- Source information
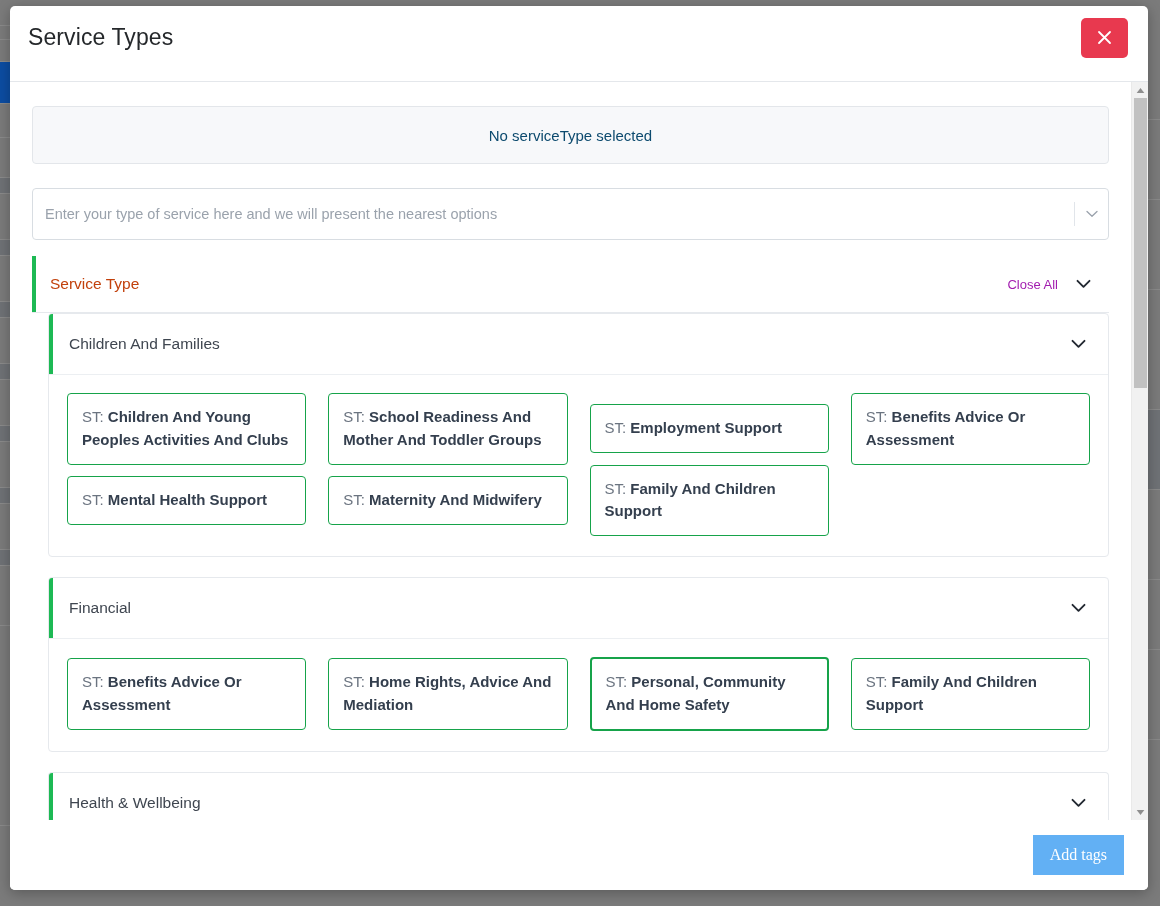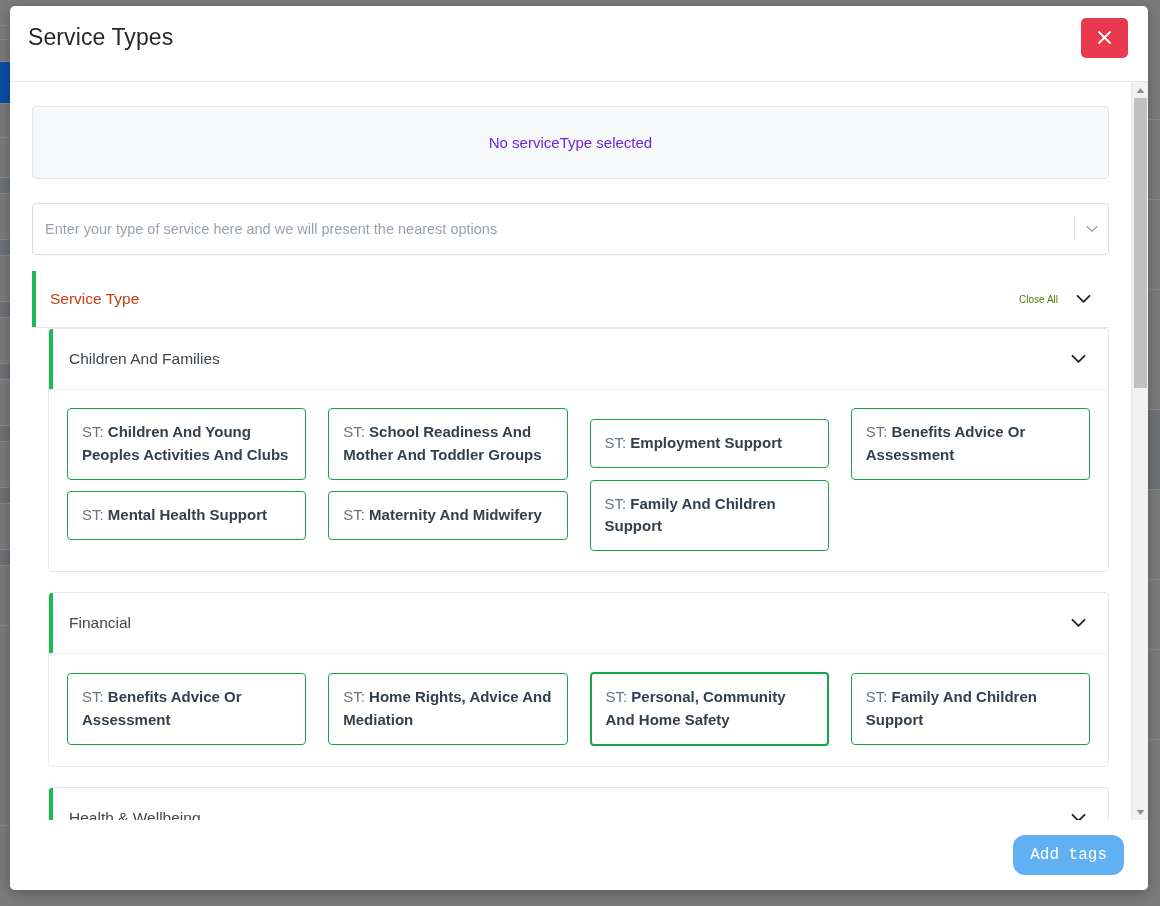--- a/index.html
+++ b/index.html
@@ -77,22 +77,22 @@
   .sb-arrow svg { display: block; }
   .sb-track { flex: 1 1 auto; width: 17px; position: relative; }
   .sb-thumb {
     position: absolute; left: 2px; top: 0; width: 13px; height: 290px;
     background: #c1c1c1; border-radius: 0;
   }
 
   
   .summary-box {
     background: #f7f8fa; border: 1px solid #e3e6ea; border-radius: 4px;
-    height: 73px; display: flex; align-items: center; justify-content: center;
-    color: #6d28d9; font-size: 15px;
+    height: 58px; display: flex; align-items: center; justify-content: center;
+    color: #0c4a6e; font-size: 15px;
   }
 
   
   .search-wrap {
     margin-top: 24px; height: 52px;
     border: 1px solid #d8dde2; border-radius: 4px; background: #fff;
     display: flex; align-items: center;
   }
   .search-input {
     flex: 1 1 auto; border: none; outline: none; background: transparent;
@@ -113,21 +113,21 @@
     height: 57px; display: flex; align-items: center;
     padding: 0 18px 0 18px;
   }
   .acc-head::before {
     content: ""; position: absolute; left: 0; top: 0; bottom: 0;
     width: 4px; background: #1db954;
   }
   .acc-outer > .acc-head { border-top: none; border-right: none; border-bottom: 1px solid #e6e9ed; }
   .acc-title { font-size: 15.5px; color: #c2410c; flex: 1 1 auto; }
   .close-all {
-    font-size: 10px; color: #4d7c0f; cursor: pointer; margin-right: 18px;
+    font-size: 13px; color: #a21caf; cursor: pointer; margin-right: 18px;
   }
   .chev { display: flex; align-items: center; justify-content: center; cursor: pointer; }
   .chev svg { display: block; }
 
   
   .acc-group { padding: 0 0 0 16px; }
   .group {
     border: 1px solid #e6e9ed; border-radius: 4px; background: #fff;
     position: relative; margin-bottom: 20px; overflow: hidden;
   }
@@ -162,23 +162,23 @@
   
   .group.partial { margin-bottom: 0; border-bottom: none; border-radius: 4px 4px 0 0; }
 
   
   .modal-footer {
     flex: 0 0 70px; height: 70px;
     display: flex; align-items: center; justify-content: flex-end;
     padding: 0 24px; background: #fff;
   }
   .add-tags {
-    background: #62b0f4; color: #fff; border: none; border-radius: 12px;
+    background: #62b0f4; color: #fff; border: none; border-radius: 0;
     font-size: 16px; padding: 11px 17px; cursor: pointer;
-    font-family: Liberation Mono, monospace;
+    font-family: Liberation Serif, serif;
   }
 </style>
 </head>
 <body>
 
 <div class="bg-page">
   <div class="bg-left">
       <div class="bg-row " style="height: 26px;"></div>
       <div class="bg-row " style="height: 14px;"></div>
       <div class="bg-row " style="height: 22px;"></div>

- How to complete this task
Filter the entries above down to the lines that contain the word "width".

- Answer box
   .sb-track { flex: 1 1 auto; width: 17px; position: relative; }
     position: absolute; left: 2px; top: 0; width: 13px; height: 290px;
     width: 4px; background: #1db954;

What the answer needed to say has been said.